Bureaucracy 2.0
Virtually any term can have a direct or denotative use – aseptically collected by the dictionary – and an intentional or connotative use, which 'enriches' the word with all kinds of associated values, both positive and negative.
The connotation of a term can be general and derive from the shared use of language—everyone knows that the connotation of 'white' is more positive than that of 'gray' or 'black'—or it can be more restricted and circumstantial, and derive from more contextual factors: ironic or metaphorical use, in any case, it means... in words, intonation, original linguistic fashion, which coexists peacefully with the superimposed connotations. Miracles of emotional polysemy.
However, there are cases in which the negative connotation of a word is so intense that it ends up erasing the original—neutral—meaning, and it can only be deciphered in openly pejorative terms. This is the case with 'bureaucracy.'
We tend to consider bureaucracy one of the evils of our time and a scourge that has poisoned many of our daily processes: communication with the administration, quality systems, applications and registrations, tenders and lawsuits, data protection, process protocols, mandatory plans, prescriptive inspections, acts, and statutes. We tend to think of bureaucracy as one of the evils of our time, and we end up thinking that the only good documentation is the one that doesn't exist. A mistake.
Rational documentation of plans, processes, and results is the foundation of any democratic and equal opportunity system. And only accurate and balanced documentation guarantees transparency, legal certainty, participation, and memorability, which are not minor issues.
However, any human process is prone to progressive degradation, and documentary corpora, which are no exception, tend, first, toward hyperplasia and, finally, absurdity. What should have been simple and clear becomes excessive, unnecessary, indecipherable, redundant... and, logically, useless. In this sense, bureaucracy is the ultimate alteration of the relationship between an action and its function. Following processes in a routine, repetitive, stereotyped, automated manner... without reflection or learning, without debate or review. And completely forgetting the initial objective. This is exactly bureaucracy in its darkest sense.
One of the areas where anti-bureaucratic awareness has taken root the most has been the school environment, to the point that the fight against excessive bureaucratic processes has become one of the most visible protest movements in the sector: unions are demanding it, and the Regional Ministry is overflowing with promises and good intentions. Literally, it's "unraveling," because the new templates for the "Elements of Curricular Concretion" and the brand-new "Programming Units" are a poem in itself. With acrostic and eccentricity.
However, this does not mean that the educational environment does not require a documentary record—practical and accurate, of course—that serves as the shared theoretical basis upon which to effectively build a planned, reasoned, and collaborative daily practice.
If the annual program—strategic planning and timing of objectives, resources, and activities—or the academic year report—review of the process and proposals for improvement—or the teaching councils—the ultimate expression of the school's pedagogical debate—are viewed as "bureaucracy," something seriously wrong. But not in the documentation, but in the practice.

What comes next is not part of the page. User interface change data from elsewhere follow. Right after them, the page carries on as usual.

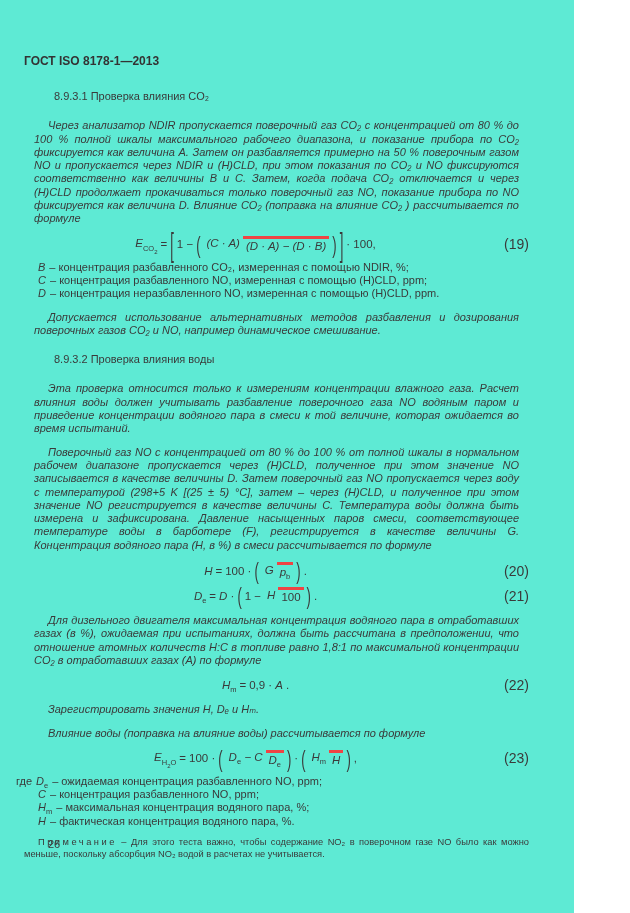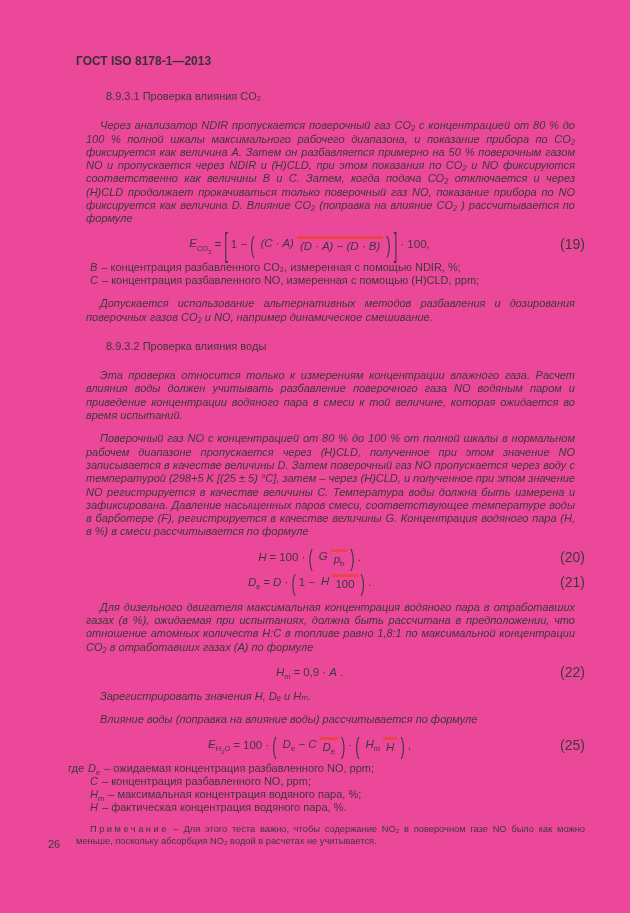--- a/index.html
+++ b/index.html
@@ -5,12 +5,12 @@
   html,body { margin:0; padding:0; background:#ffffff; }
   .page {
     position:relative;
-    width:630px; height:913px;
-    background:#ec4899;
+    width:574px; height:913px;
+    background:#5eead4;
     font-family:"Liberation Sans","DejaVu Sans",sans-serif;
     color:#3a3a3a;
     box-sizing:border-box;
-    padding:54px 45px 0 76px;
+    padding:54px 45px 0 24px;
     overflow:hidden;
   }
   .doc-header { font-size:12px; font-weight:bold; margin:0 0 22px 0; color:#333; }

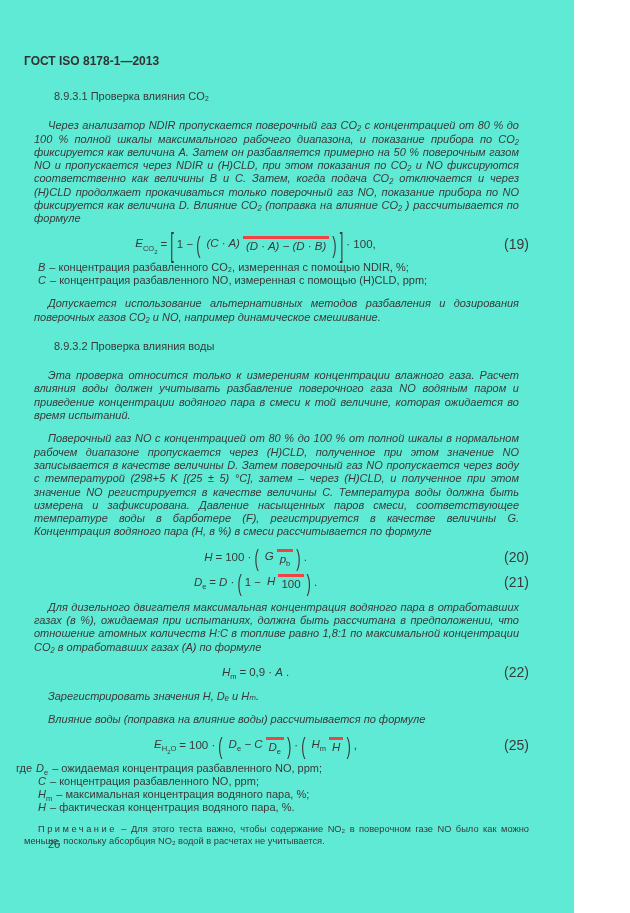--- a/index.html
+++ b/index.html
@@ -76,6 +76,7 @@
   <div>
     <div class="defrow"><span class="dvargroup"><span class="it">B</span><sub class="sub1"></sub></span><span>– концентрация разбавленного CO₂, измеренная с помощью NDIR, %;</span></div>
     <div class="defrow"><span class="dvargroup"><span class="it">C</span><sub class="sub1"></sub></span><span>– концентрация разбавленного NO, измеренная с помощью (H)CLD, ppm;</span></div>
+    <div class="defrow"><span class="dvargroup"><span class="it">D</span><sub class="sub1"></sub></span><span>– концентрация неразбавленного NO, измеренная с помощью (H)CLD, ppm.</span></div>
   </div>
 
   <p class="para">Допускается использование альтернативных методов разбавления и дозирования поверочных газов CO₂ и NO, например динамическое смешивание.</p>

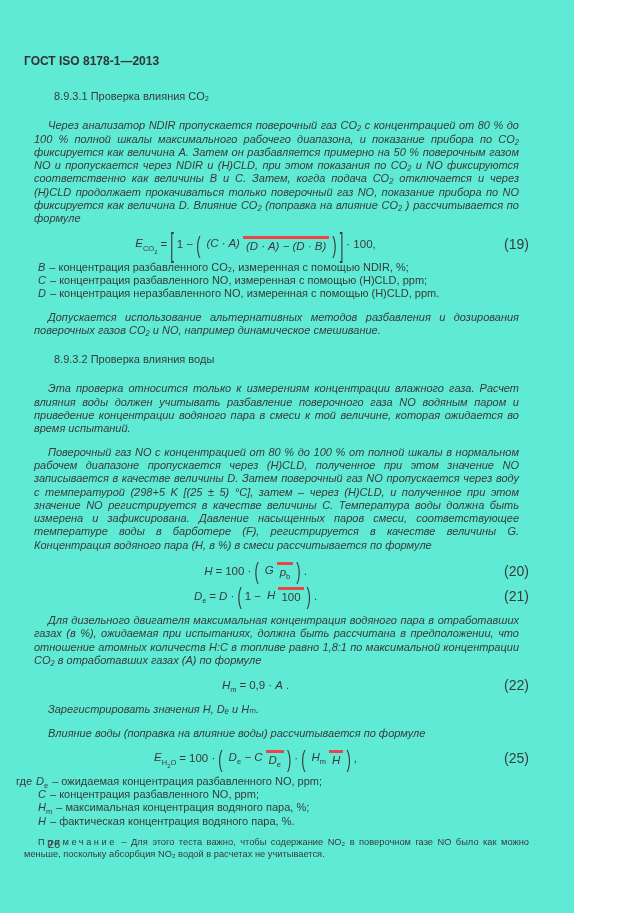--- a/index.html
+++ b/index.html
@@ -163,7 +163,7 @@
         <span>,</span>
       </span>
     </div>
-    <span class="eq-no">(25)</span>
+    <span class="eq-no">(23)</span>
   </div>
 
   <div>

But curiously, while we try to banish the useless paperwork that hijacks our time and attention, another absurd, but more modern and painless bureaucracy is gaining ground: artificial intelligence. It's surprising to see how it's become normal for students to prepare their homework with AI and for teachers to receive training on how to detect student homework that has been artificially generated. But it's also surprising that they receive official training to learn how to handle artificial intelligence. chatbots So that they can select content, prepare lessons, interact artificially with students and families, generate planning and assessment documents, correct assignments and homework...
If we understand bureaucracy as the ultimate dislocation between an action and its meaning, replacing school roles with AI must be its ultimate expression. No matter how modern it may seem to us and how practical it may be.
This is what Antoni Salvà explains at BlueSky: "If schools write their curricula and curriculum documents using AI, and the education administration (Inspection) processes them and generates feedback for the schools using these same tools, we will have a parallel bureaucratic world as unusual as it is useless." Likewise.